An Interview With John W. Kinsinger, MD - July 7, 2005

Dynamic Chiropractic (DC): I wanted to try and get your views on chiropractic in general. What's your opinion of chiropractic?

Dr. John W. Kinsinger (JWK): That's a pretty open-ended question. I'll do my best to give you a relatively succinct answer. I think there is no question that there's a significant role for the use of manual and manipulative therapy in our society - predominantly for the treatment of musculoskeletal disorders like low back pain. Chiropractic certainly - chiropractors, rather -certainly have the ability and the training, etc., to play an integral part in that role, and that's a good thing. Unfortunately, though, it's my experience that a large number of chiropractors - a majority, and in fact, it's a strong majority - want to go beyond that, and want to fall back on these ideas from the Palmers that chiropractic does a lot more than provide manual therapy for the treatment of musculoskeletal disorders, and want to expand their practice to, and want to treat, nonmusculoskeletal disease. And they want to treat vertebral subluxations.

The theory is that by relieving the body of these vertebral subluxations, the body's innate intelligence can heal ailments that are nonmusculoskeletal in nature. Unfortunately, while that sounds real nice, there's just no evidence for that whatsoever. That's the real problem that I have with chiropractic in general.

DC: You were recently vocal about the establishment of a chiropractic college at Florida State University. Could you give us some reasons for your opposition?

JWK: We felt that because the chiropractic profession has not taken what we believe were the steps toward the reform that it needs to take to abandon these theories of vertebral subluxation and treating all manner of ailments, that it would be inappropriate. We believe that those views are not only unscientific, but antiscientific, and so we felt that without those steps being taken, that if a major research university like Florida State, or any other publicly funded major research university, were to embrace chiropractic, we truly felt that it would be harmful to the scientific academic reputation of such a university.

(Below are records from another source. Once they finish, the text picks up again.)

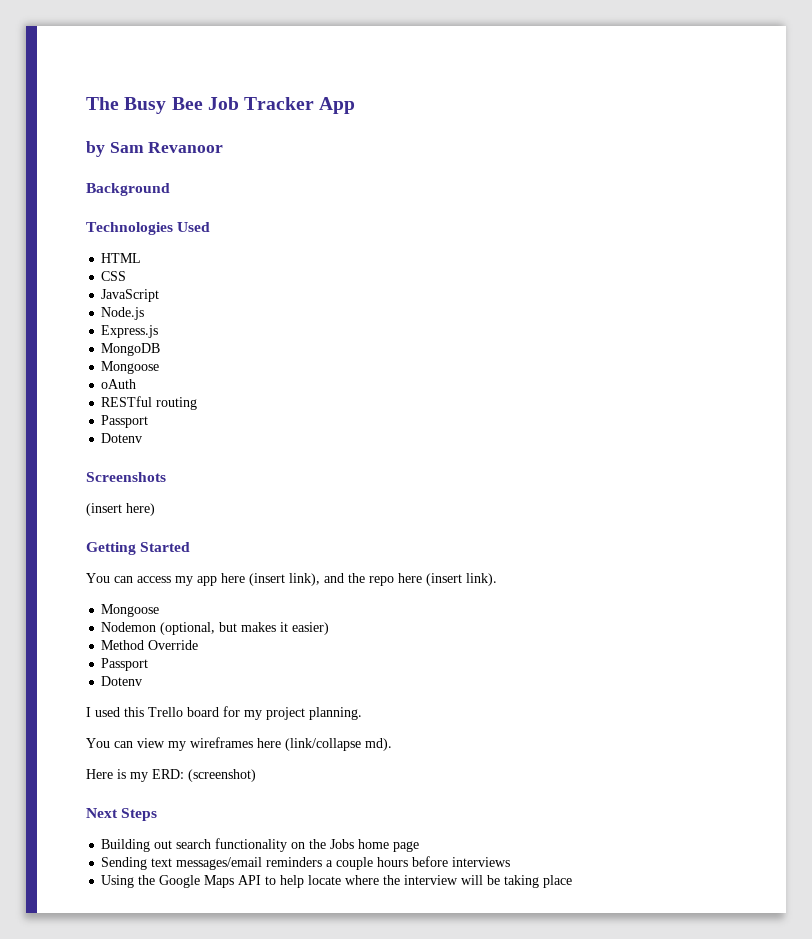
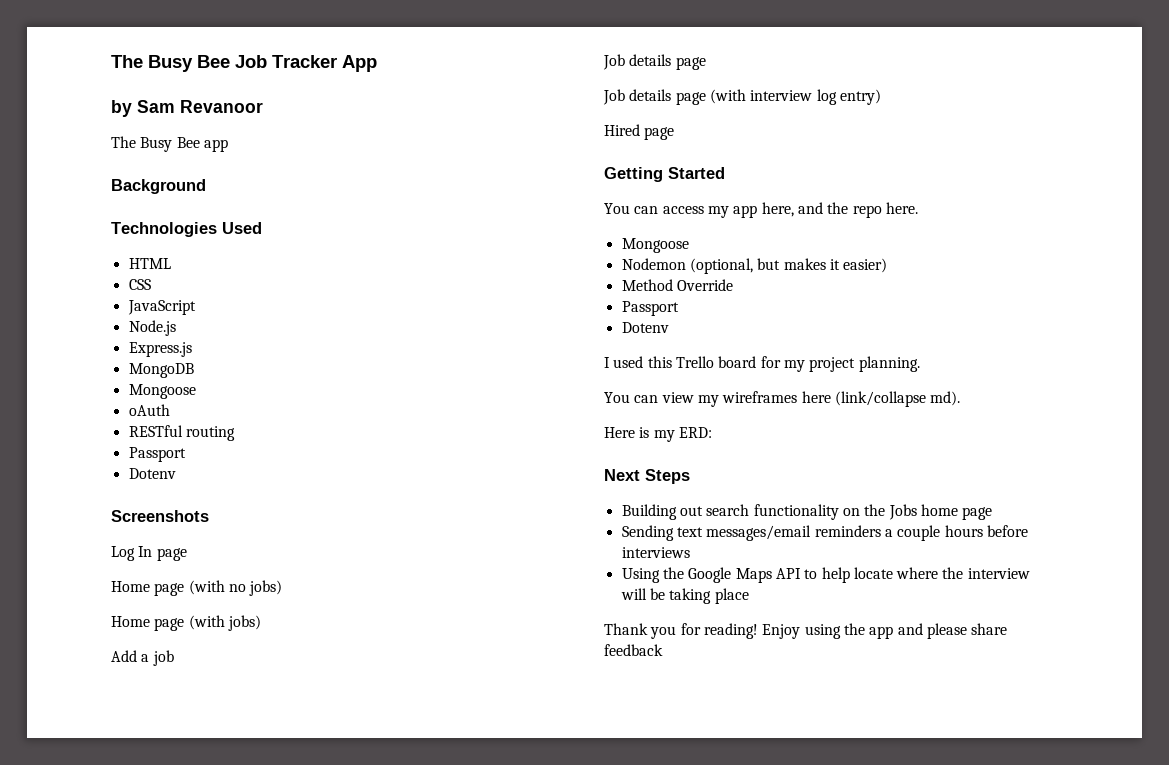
+ The Busy Bee app
- (insert here)
+ Log In page
+ Home page (with no jobs)
+ Home page (with jobs)
+ Add a job
+ Job details page
+ Job details page (with interview log entry)
+ Hired page
- You can access my app here (insert link), and the repo here (insert link).
+ You can access my app here, and the repo here.
- Here is my ERD: (screenshot)
+ Here is my ERD:
+ Thank you for reading! Enjoy using the app and please share feedback

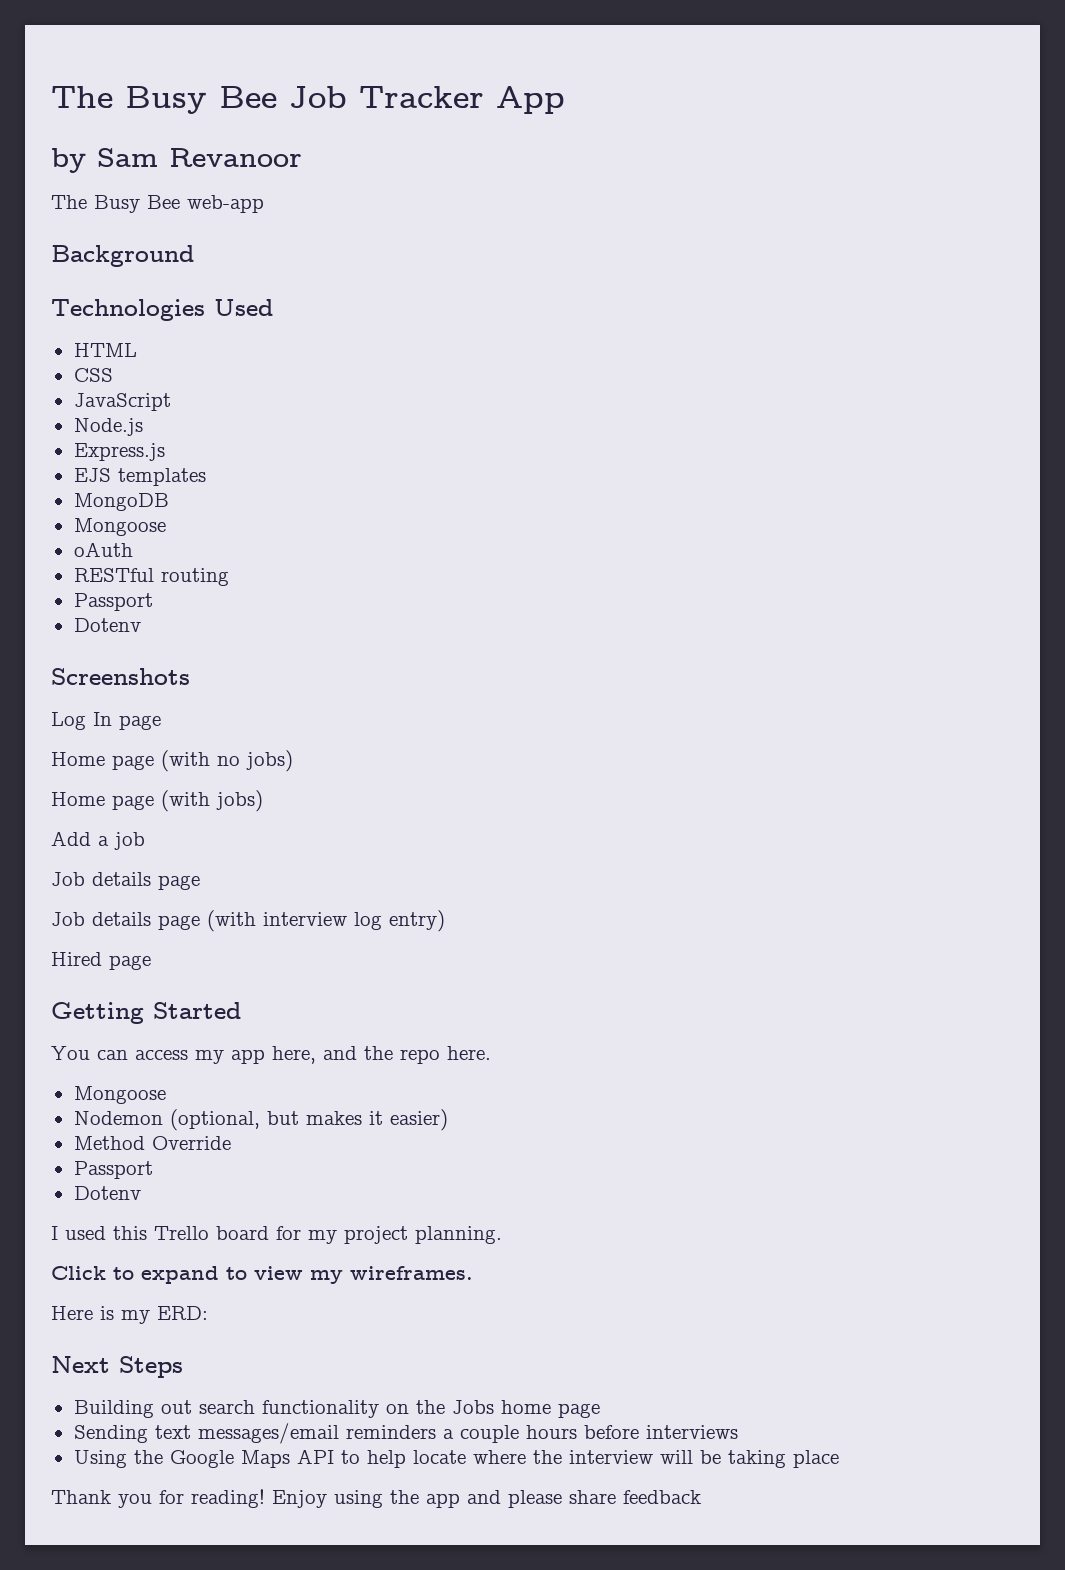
- The Busy Bee app
+ The Busy Bee web-app
+ EJS templates
- You can view my wireframes here (link/collapse md).
+ Click to expand to view my wireframes.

DC: How do you feel about neck manipulation? Is that an issue as well?

JWK: Absolutely. There is 60 years of evidence in the scientific literature that upper neck manipulation - occiput to C1, C1 to C2 - does on occasion result in tearing of the vertebral arteries, which does then lead to the formation of a thrombus, which then the thrombus breaks loose and dislodges and travels downstream to the brain, and results in stroke. And those strokes can result in severe, permanent neurological deficits like Wallenberg's syndrome, or locked-in syndrome, or quadriplegia, or even death. To make the tragedy even worse, the majority of the victims are young people, most of them in their 20s and 30s, most of them women. Piling on top of that, most of them, or many of them, at least, are being treated for things for which - and this kind of goes back to what I was saying earlier about treating those vertebral subluxations, and unlocking innate intelligence to treat all manner of ailments - many of these people were being treated for things for which there's no likelihood that they could have improved from upper neck manipulation. So yes, we - myself, and my like-minded colleagues, of which there is a large group of us - feel that upper neck manipulation is a procedure which is utilized way too often, and is - we feel that it's a dangerous procedure.

DC: Is that what encouraged you to launch Neck911USA.com?

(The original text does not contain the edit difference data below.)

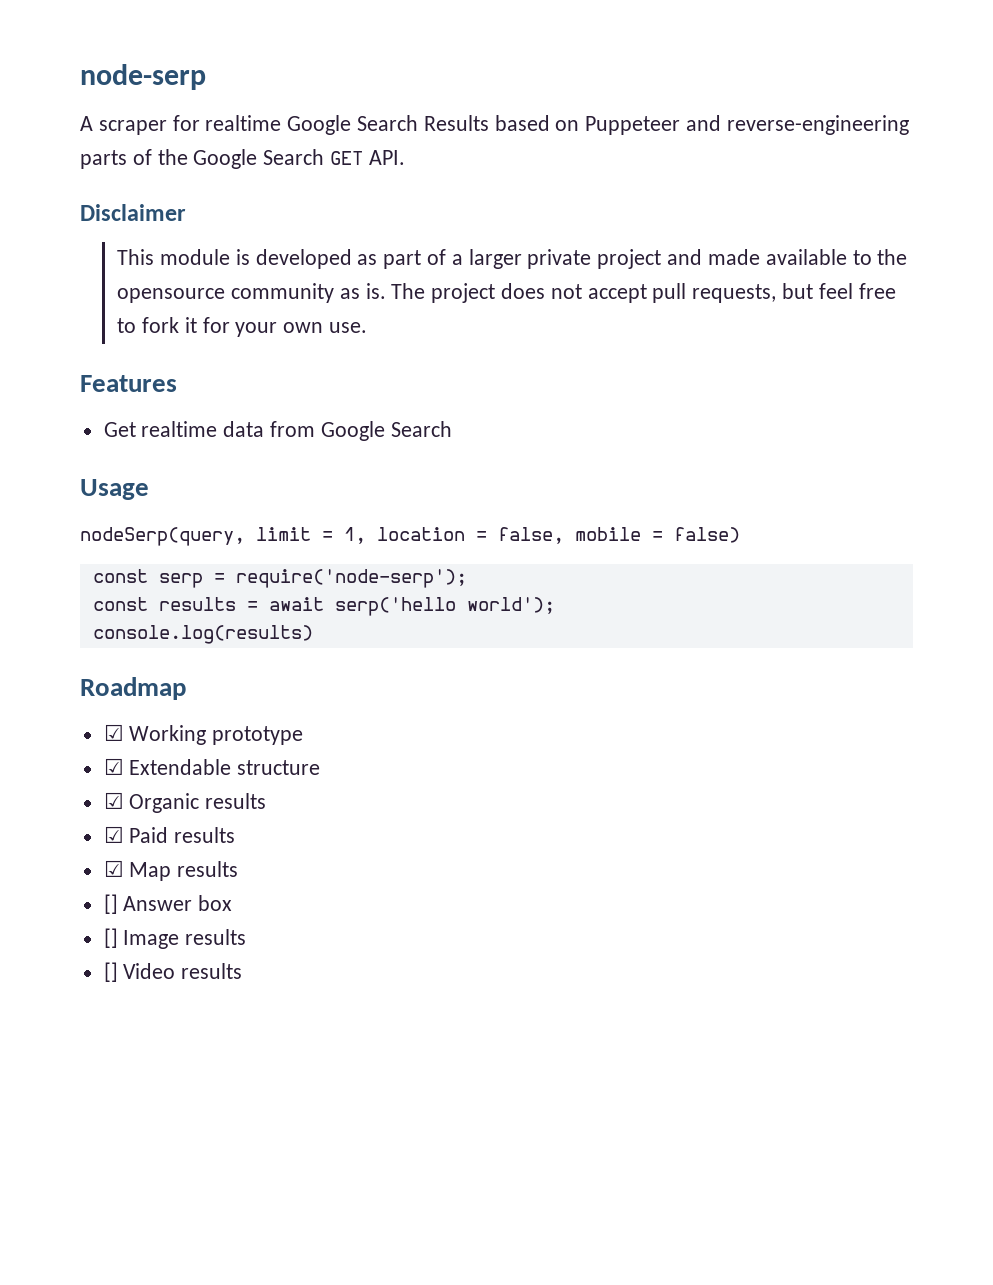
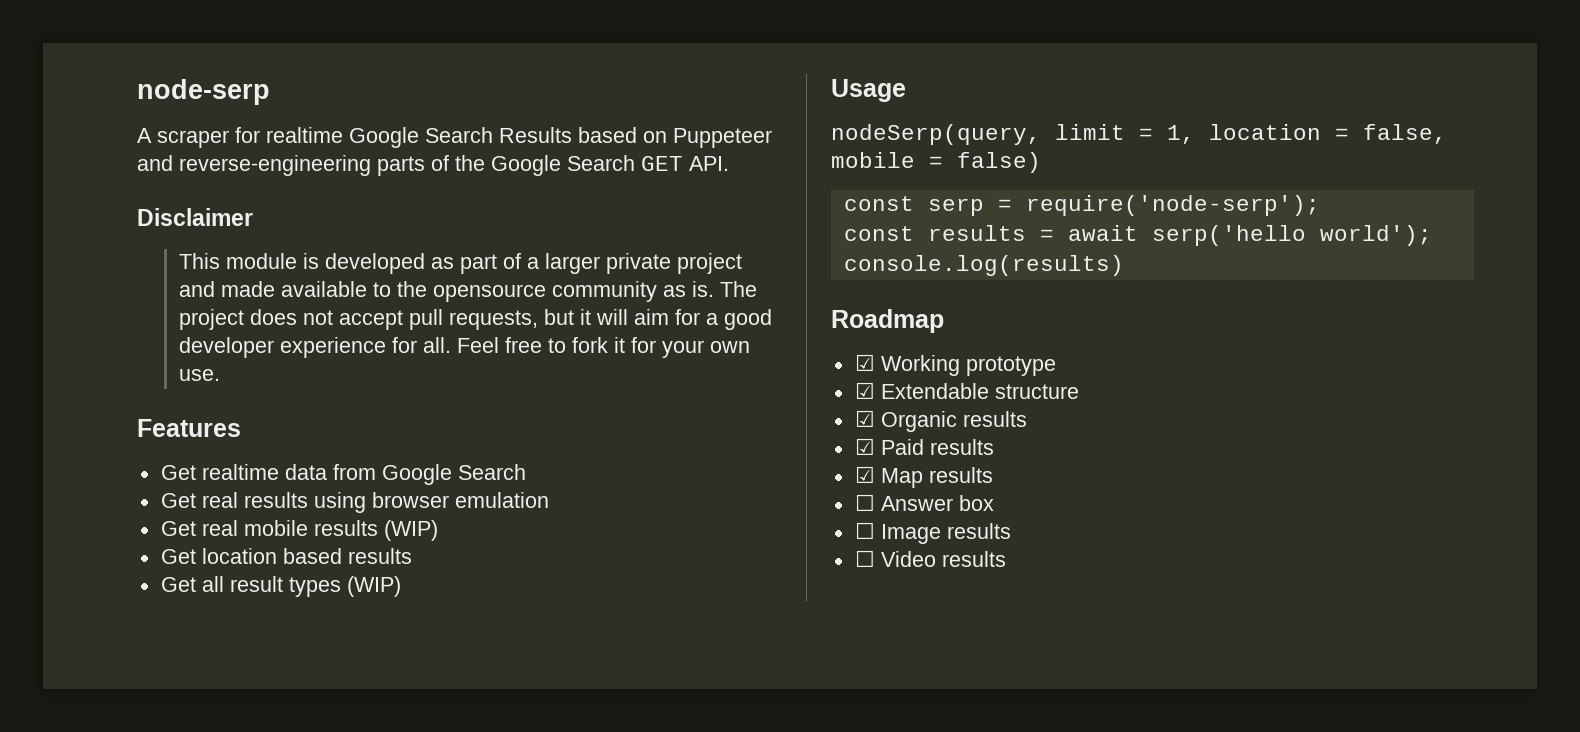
- The project does not accept pull requests, but feel free to fork it for your own use.
+ The project does not accept pull requests, but it will aim for a good developer experience for all. Feel free to fork it for your own use.
+ Get real results using browser emulation
+ Get real mobile results (WIP)
+ Get location based results
+ Get all result types (WIP)
- [] Answer box
+ ☐ Answer box
- [] Image results
+ ☐ Image results
- [] Video results
+ ☐ Video results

JWK: Yes. You could say that that's the whole purpose behind it.

DC: In looking at that site, it's pretty much geared toward the consumer, rather than the profession.

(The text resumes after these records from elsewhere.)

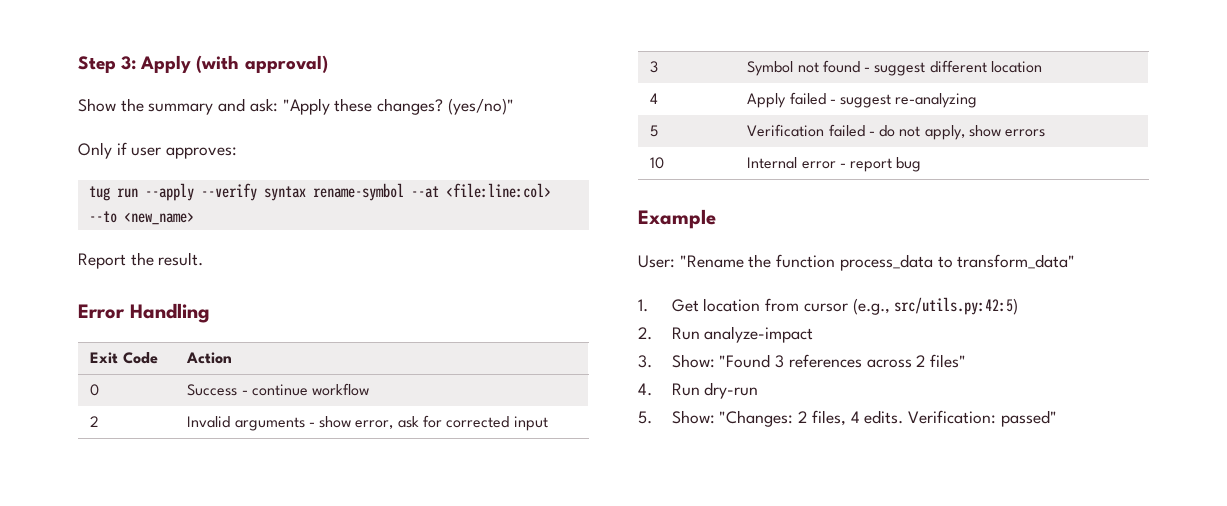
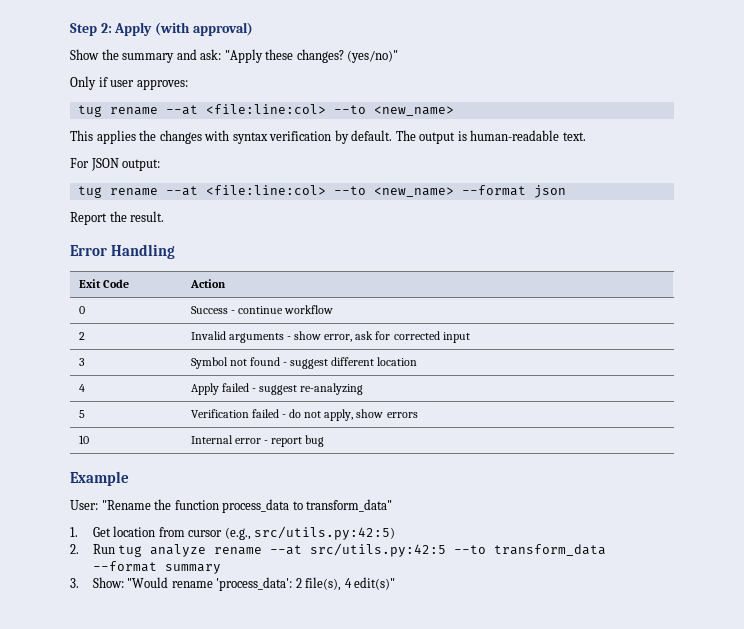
- Step 3: Apply (with approval)
+ Step 2: Apply (with approval)
  Only if user approves:
- tug run --apply --verify syntax rename-symbol --at <file:line:col> --to <new_name>
+ tug rename --at <file:line:col> --to <new_name>
+ This applies the changes with syntax verification by default. The output is human-readable text.
+ For JSON output:
+ tug rename --at <file:line:col> --to <new_name> --format json
- 2. Run analyze-impact
- 3. Show: "Found 3 references across 2 files"
- 4. Run dry-run
- 5. Show: "Changes: 2 files, 4 edits. Verification: passed"
+ 2. Run tug analyze rename --at src/utils.py:42:5 --to transform_data --format summary
+ 3. Show: "Would rename 'process_data': 2 file(s), 4 edit(s)"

JWK: I think that's a fair assumption.

DC: How would you judge your Web site? Would you say that it's balanced?

JWK: If I were someone other than myself looking at it, clearly, it's not balanced. The point of the site is to bring attention to this issue. The site's not intended to give "equal time" to whatever limited benefits may be derived from neck manipulation, if that's what you're asking. The site is intended to point out the dangers which we are sincerely concerned about. I think it's fair. My opinion is that it's fair in pointing that out, because the information we're providing is accurate, but if you're going to ask, is it balanced? I guess one would say, not necessarily so. But I don't think it's fair to the site to equate lack of balance with being unfair, or certainly not erroneous.

Can I ask you a question? Are you aware - and this is not on my site yet, although I need to get it on there - are you aware that the current (August 2005) issue of Consumer Reports contains an article about alternative treatments, and they specifically point out that neck manipulation is a cause of these same types of strokes that I described? The particular area where they talk about the dangers of neck manipulation is on page 40.

DC: What do you see as the right path for chiropractic if it wants to legitimize itself?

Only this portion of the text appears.